> _Material supplied_
========================================================================

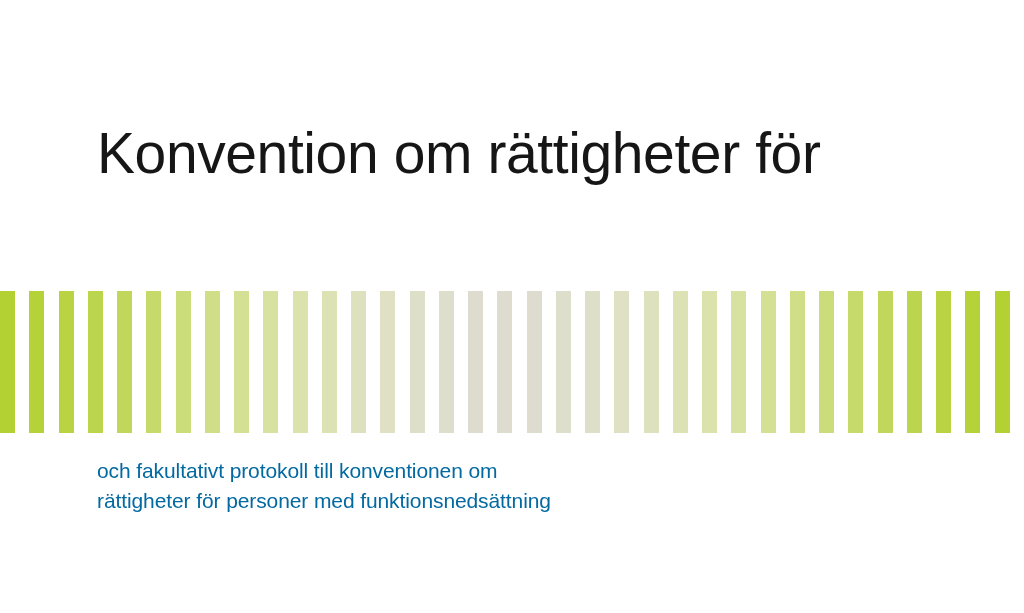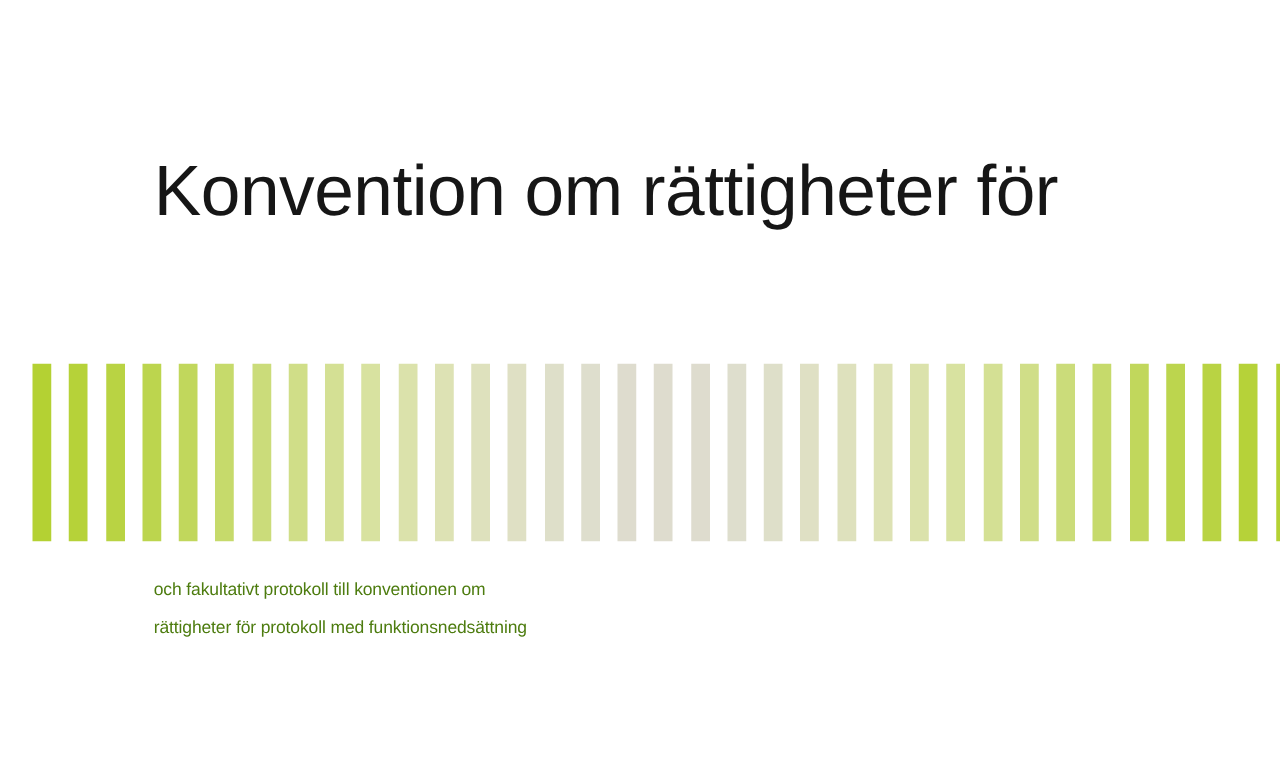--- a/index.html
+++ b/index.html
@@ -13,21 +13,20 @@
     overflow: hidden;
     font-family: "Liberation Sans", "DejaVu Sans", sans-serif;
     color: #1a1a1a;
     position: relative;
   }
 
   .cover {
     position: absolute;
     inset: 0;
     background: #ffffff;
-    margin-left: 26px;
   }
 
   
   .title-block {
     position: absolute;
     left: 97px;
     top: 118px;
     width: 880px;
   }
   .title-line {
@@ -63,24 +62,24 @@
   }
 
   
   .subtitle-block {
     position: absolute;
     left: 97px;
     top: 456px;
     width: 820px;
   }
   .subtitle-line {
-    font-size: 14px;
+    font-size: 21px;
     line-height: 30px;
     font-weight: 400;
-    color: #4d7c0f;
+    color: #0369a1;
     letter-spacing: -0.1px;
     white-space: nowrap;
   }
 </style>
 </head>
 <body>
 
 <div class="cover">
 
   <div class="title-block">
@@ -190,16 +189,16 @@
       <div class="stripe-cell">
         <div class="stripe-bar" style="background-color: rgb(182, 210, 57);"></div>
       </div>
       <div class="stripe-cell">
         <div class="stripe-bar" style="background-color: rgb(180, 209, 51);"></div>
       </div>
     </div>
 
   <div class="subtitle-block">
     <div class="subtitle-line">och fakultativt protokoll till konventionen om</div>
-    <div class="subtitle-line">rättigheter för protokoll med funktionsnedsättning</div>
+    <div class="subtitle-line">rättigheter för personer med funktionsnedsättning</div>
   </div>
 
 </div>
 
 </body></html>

========================================================================

> _Instructions to follow_
Search the data above for "stripe" and copy every line where it turns up.

> _Output below_
       <div class="stripe-cell">
         <div class="stripe-bar" style="background-color: rgb(182, 210, 57);"></div>
       <div class="stripe-cell">
         <div class="stripe-bar" style="background-color: rgb(180, 209, 51);"></div>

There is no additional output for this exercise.